Front-end code change data
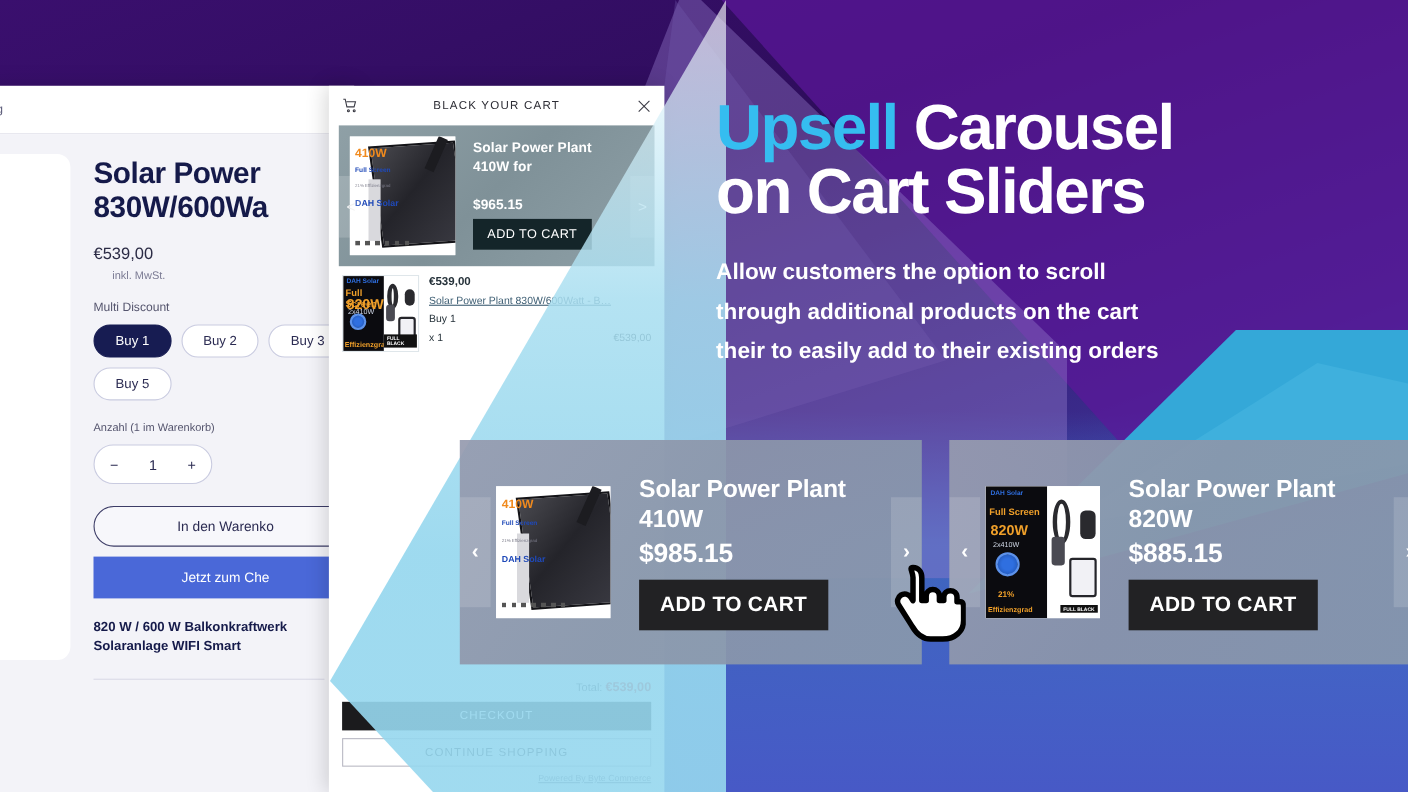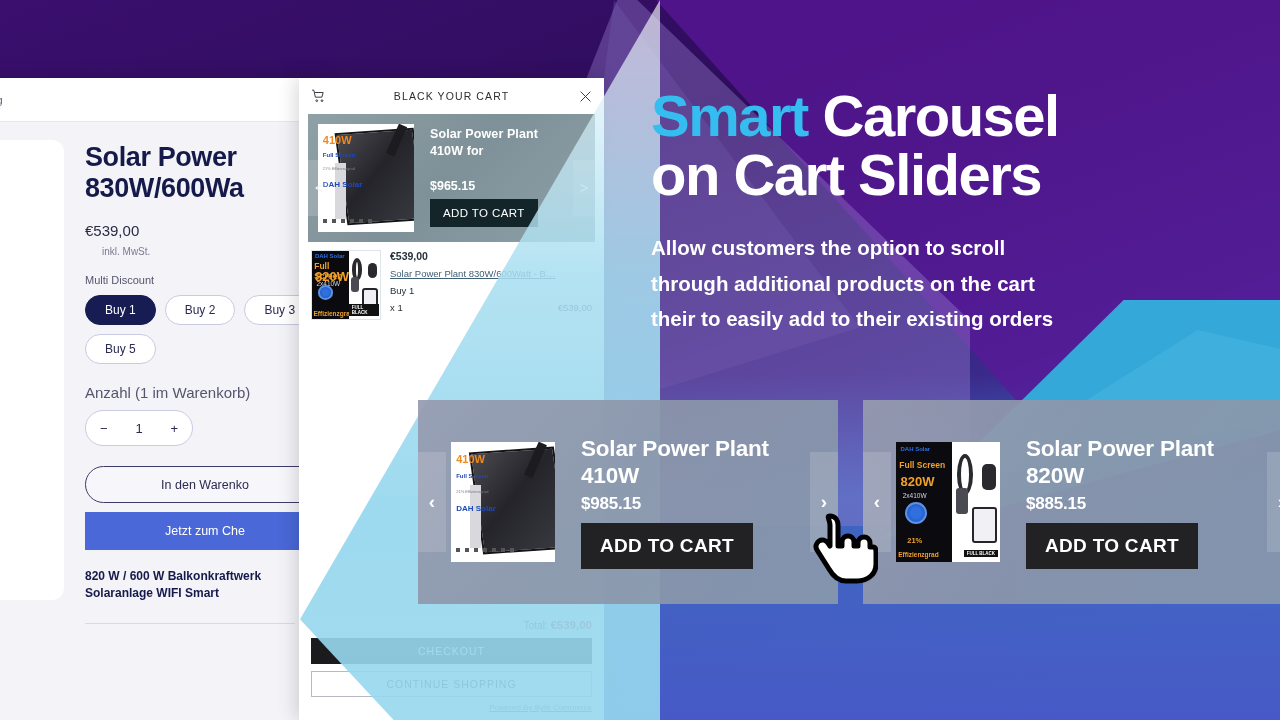--- a/index.html
+++ b/index.html
@@ -76,21 +76,21 @@
   }
   .p-price { margin-top: 18px; font-size: 15px; color: #2b2b45; }
   .p-tax { margin-top: 7px; font-size: 10px; color: #7b7b94; margin-left: 17px; }
   .p-label { margin-top: 17px; font-size: 11px; color: #55556e; }
   .chips { display: flex; flex-wrap: wrap; gap: 9px; margin-top: 9px; width: 250px; }
   .chip {
     border: 1px solid #c9cbe0; border-radius: 20px; padding: 7px 19px;
     font-size: 12px; color: #2b2b52; background: #fff;
   }
   .chip.active { background: #171c52; color: #fff; border-color: #171c52; }
-  .qty-label { margin-top: 20px; font-size: 15px; color: #55556e; }
+  .qty-label { margin-top: 20px; font-size: 10px; color: #55556e; }
   .qty {
     margin-top: 9px; width: 108px; height: 36px; border: 1px solid #c9cbe0;
     border-radius: 20px; display: flex; align-items: center;
     justify-content: space-around; font-size: 13px; color: #2b2b52; background: #fff;
   }
   .btn-outline {
     margin-top: 20px; height: 37px; width: 240px; border: 1px solid #3c3c66;
     border-radius: 20px; background: #f7f7fb; display: flex; align-items: center;
     justify-content: center; font-size: 12.5px; color: #2b2b52;
   }
@@ -182,21 +182,21 @@
     display: flex; align-items: center; overflow: hidden;
   }
   #card-a { left: 418px; width: 420px; }
   #card-b { left: 863px; width: 432px; }
   .card-thumb {
     width: 104px; height: 120px; margin-left: 33px; background: #fff;
     position: relative; overflow: hidden; flex: 0 0 auto;
   }
   .card-info { margin-left: 26px; color: #fff; }
   .card-name { font-size: 22.5px; font-weight: bold; line-height: 1.22; letter-spacing: -.2px; }
-  .card-price { font-size: 17px; font-weight: bold; margin-top: 5px; letter-spacing: -.2px; }
+  .card-price { font-size: 24px; font-weight: bold; margin-top: 5px; letter-spacing: -.2px; }
   .card-atc {
     margin-top: 9px; background: #222224; color: #fff; font-size: 19px; font-weight: bold;
     letter-spacing: .3px; padding: 12px 19px; display: inline-block;
   }
   .card-arrow {
     position: absolute; top: 52px; width: 28px; height: 100px;
     background: rgba(255,255,255,.14); color: #fff; font-size: 19px; font-weight: bold;
     display: flex; align-items: center; justify-content: center;
   }
   .card-arrow.l { left: 0; } .card-arrow.r { right: 0; }
@@ -385,21 +385,21 @@
     <div class="btn-checkout">CHECKOUT</div>
     <div class="btn-continue">CONTINUE SHOPPING</div>
     <div class="powered">Powered By Byte Commerce</div>
   </div>
 </div>
 
 <div class="tri-lightblue"></div>
 
 <div style="position:absolute; left:651px; top:88px; width:600px;">
   <div style="font-size:58px; font-weight:bold; line-height:.98; color:#fff; letter-spacing:-1.5px;">
-    <span style="color:#35bdf0;">Smart</span><span> Carousel</span>
+    <span style="color:#35bdf0;">Upsell</span><span> Carousel</span>
   </div>
   <div style="font-size:58px; font-weight:bold; line-height:1.05; color:#fff; letter-spacing:-1.5px;">on Cart Sliders</div>
   <div style="margin-top:24px; font-size:20.5px; font-weight:bold; line-height:1.75; color:#fff;">
     <div>Allow customers the option to scroll</div>
     <div>through additional products on the cart</div>
     <div>their to easily add to their existing orders</div>
   </div>
 </div>
 
 <div class="card" id="card-a">

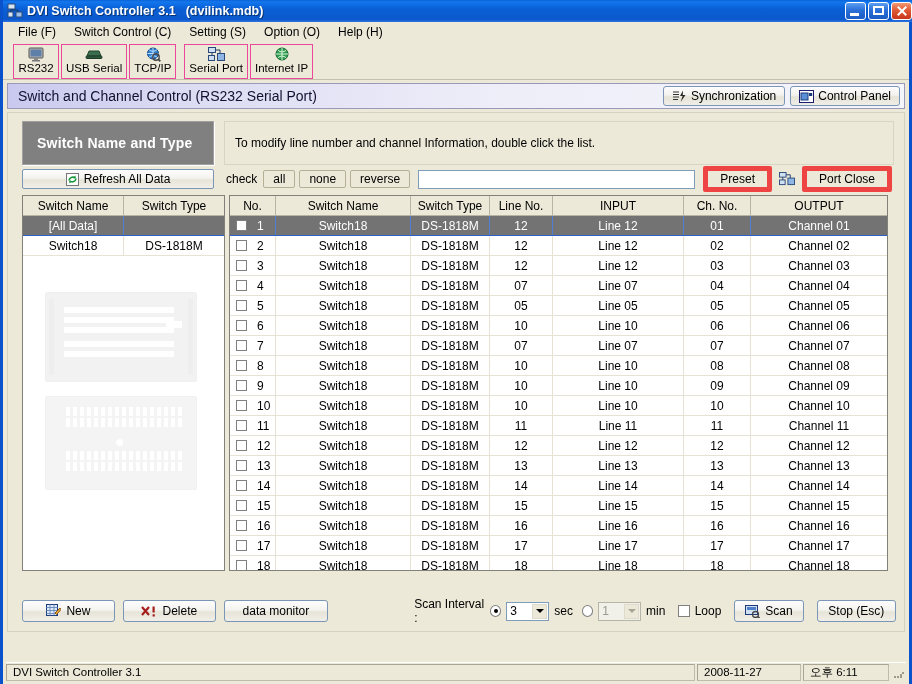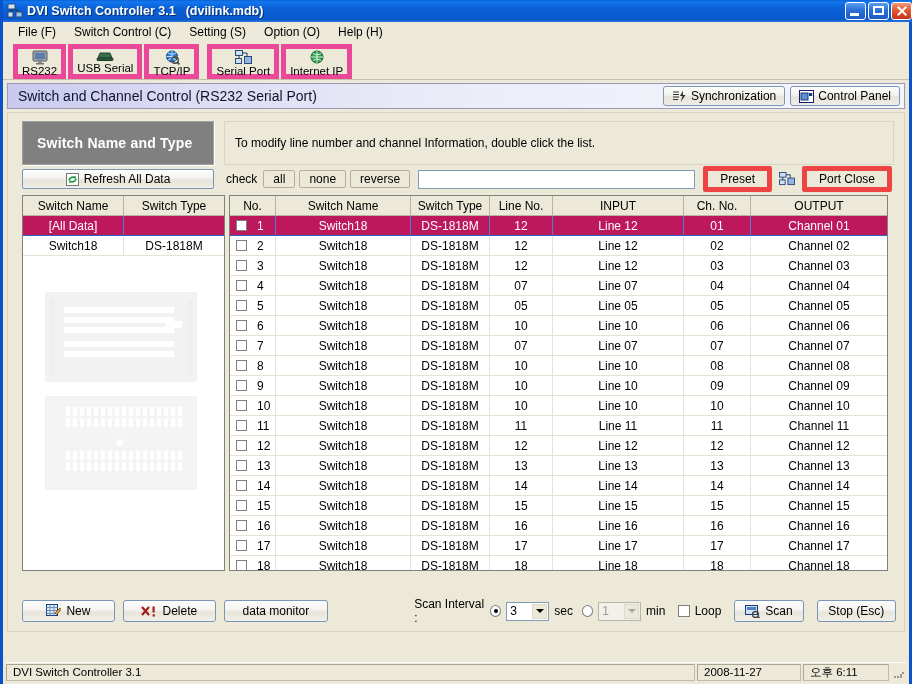--- a/index.html
+++ b/index.html
@@ -55,21 +55,21 @@
   .menu-item{padding:2px 9px;color:#000;font-size:12px;white-space:nowrap;cursor:default;}
 
   
   .toolbar{
     height:38px;background:#ece9d8;display:flex;align-items:stretch;
     padding:2px 0 0 10px;box-sizing:border-box;
     border-bottom:1px solid #c4c0ae;
   }
   .tb-btn{
     display:flex;flex-direction:column;align-items:center;justify-content:flex-start;
-    border:5px solid #ec4899;background:#ece9d8;
+    border:1px solid #ec4899;background:#ece9d8;
     margin-right:2px;padding:1px 4px 0 4px;min-width:46px;
     box-sizing:border-box;cursor:default;
   }
   .tb-btn .tb-ico{height:16px;display:flex;align-items:center;justify-content:center;}
   .tb-btn .tb-lbl{font-size:11.5px;line-height:12px;white-space:nowrap;}
   .tb-gap{width:6px;}
 
   
   .sect-head{
     margin:3px 4px 0 4px;height:26px;
@@ -146,21 +146,21 @@
   }
   table{border-collapse:collapse;width:100%;font-size:12px;}
   th{
     background:#ece9d8;border-right:1px solid #b8b4a2;border-bottom:1px solid #b8b4a2;
     font-weight:normal;font-size:12px;height:19px;color:#000;padding:0;
   }
   td{
     border-right:1px solid #e6e3d4;border-bottom:1px solid #e6e3d4;
     height:19px;padding:0;text-align:center;color:#000;white-space:nowrap;
   }
-  tr.sel td{background:#be185d;color:#fff;border-right-color:#4f7ed3;border-bottom-color:#2a62c9;}
+  tr.sel td{background:#737373;color:#fff;border-right-color:#4f7ed3;border-bottom-color:#2a62c9;}
   .cb{
     display:inline-block;width:11px;height:11px;border:1px solid #808080;
     background:#fff;vertical-align:-1px;box-sizing:border-box;
   }
   .no-cell{position:relative;text-align:left;padding-left:6px;}
   .no-cell .cb{margin-right:10px;}
 
   
   .dev-img{position:absolute;left:22px;width:150px;opacity:.30;}
   .dev1{top:96px;height:88px;background:#d7d7d7;border:1px solid #cfcfcf;border-radius:2px;}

### Exercise requirements
Across the records above, how many lines hold the string "relative"? The number alone will do.

### Worked solution
2